* [Exercise directions]:
Could you restate every entry word for word, minus the pictures?

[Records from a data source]

'''

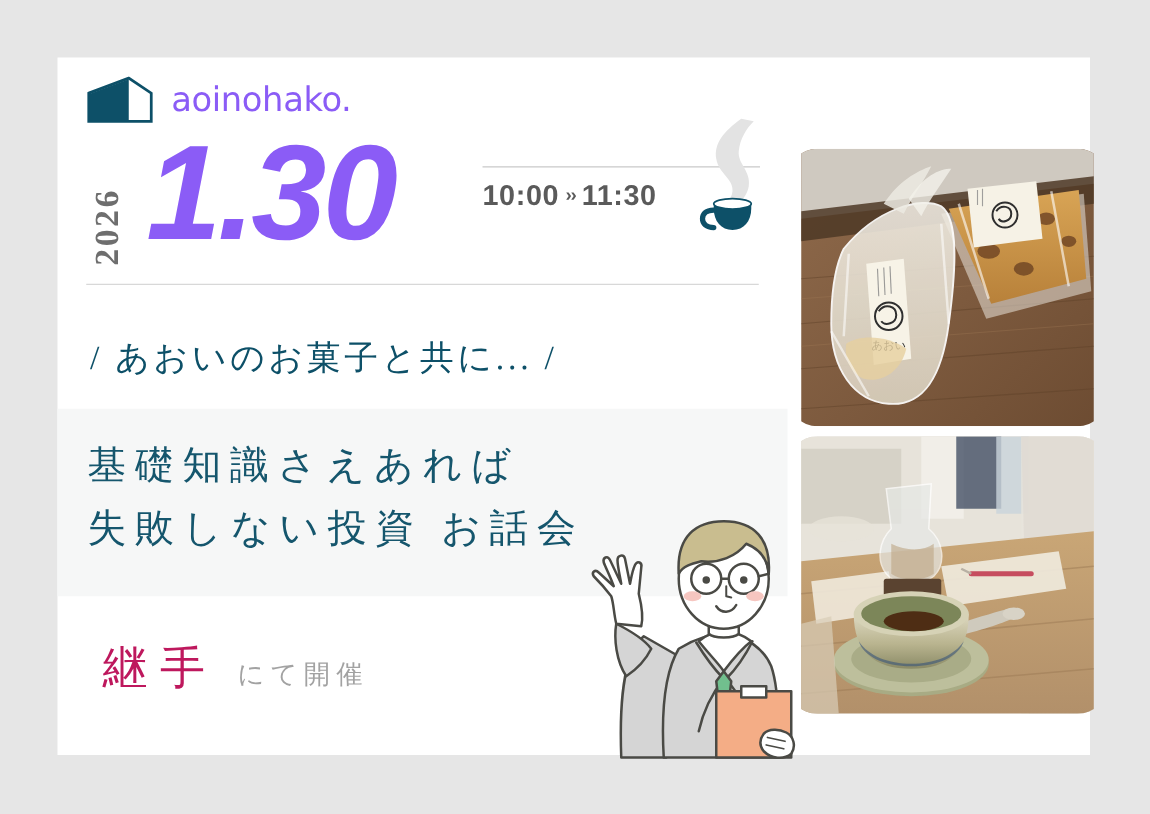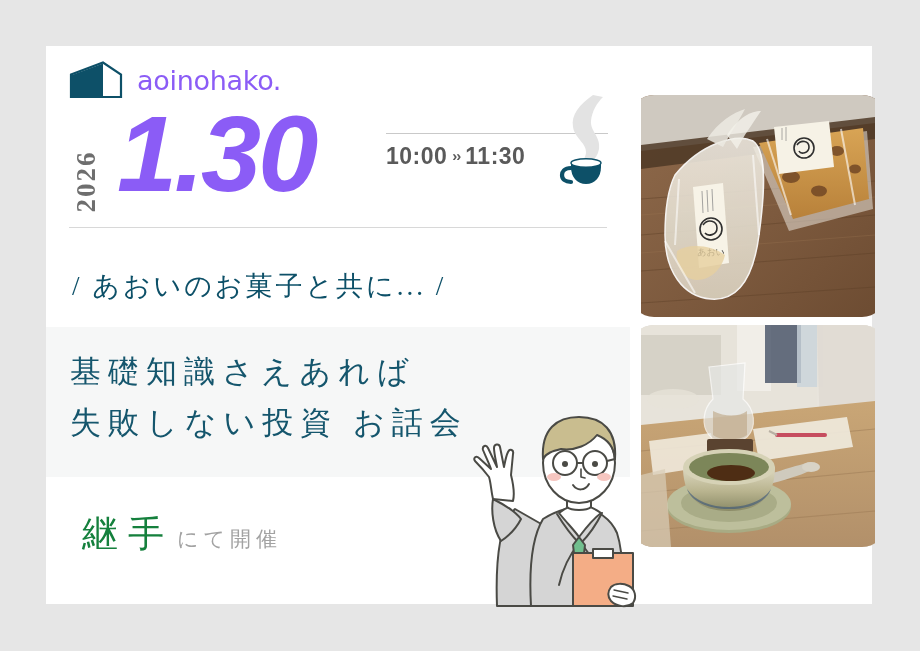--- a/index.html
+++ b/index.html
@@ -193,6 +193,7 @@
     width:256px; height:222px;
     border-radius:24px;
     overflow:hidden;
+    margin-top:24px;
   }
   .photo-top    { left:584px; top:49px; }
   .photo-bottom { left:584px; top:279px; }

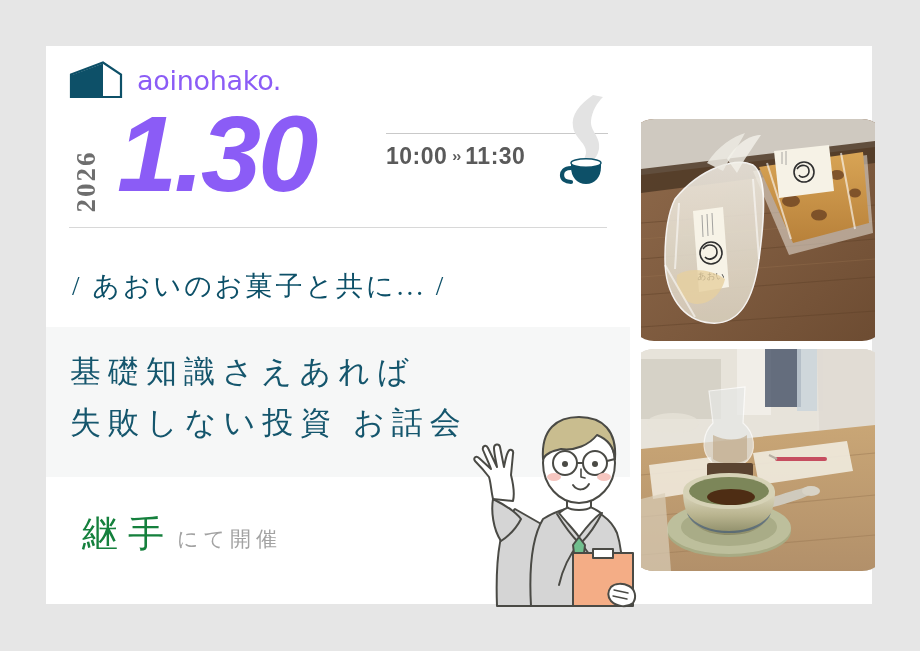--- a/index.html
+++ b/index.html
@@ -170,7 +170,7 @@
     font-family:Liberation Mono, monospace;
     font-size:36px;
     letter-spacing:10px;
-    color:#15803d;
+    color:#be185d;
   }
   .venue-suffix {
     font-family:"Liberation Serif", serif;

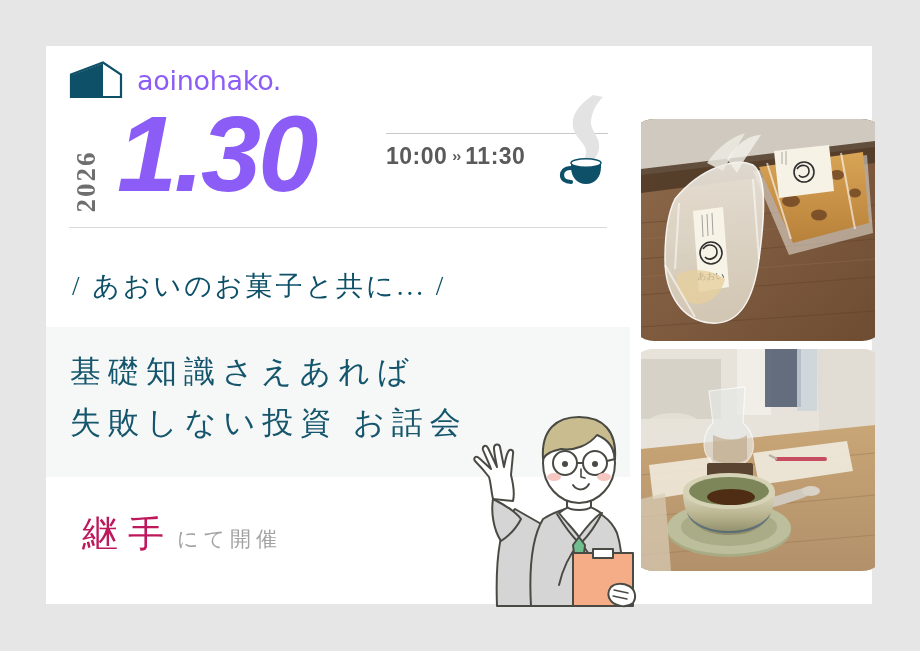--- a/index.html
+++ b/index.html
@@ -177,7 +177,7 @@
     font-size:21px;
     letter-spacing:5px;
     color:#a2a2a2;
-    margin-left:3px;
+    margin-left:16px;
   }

'''

* [Result of this exercise]:
--- a/index.html
+++ b/index.html
@@ -193,6 +193,7 @@
     width:256px; height:222px;
     border-radius:24px;
     overflow:hidden;
+    margin-top:24px;
   }
   .photo-top    { left:584px; top:49px; }
   .photo-bottom { left:584px; top:279px; }

--- a/index.html
+++ b/index.html
@@ -170,7 +170,7 @@
     font-family:Liberation Mono, monospace;
     font-size:36px;
     letter-spacing:10px;
-    color:#15803d;
+    color:#be185d;
   }
   .venue-suffix {
     font-family:"Liberation Serif", serif;

--- a/index.html
+++ b/index.html
@@ -177,7 +177,7 @@
     font-size:21px;
     letter-spacing:5px;
     color:#a2a2a2;
-    margin-left:3px;
+    margin-left:16px;
   }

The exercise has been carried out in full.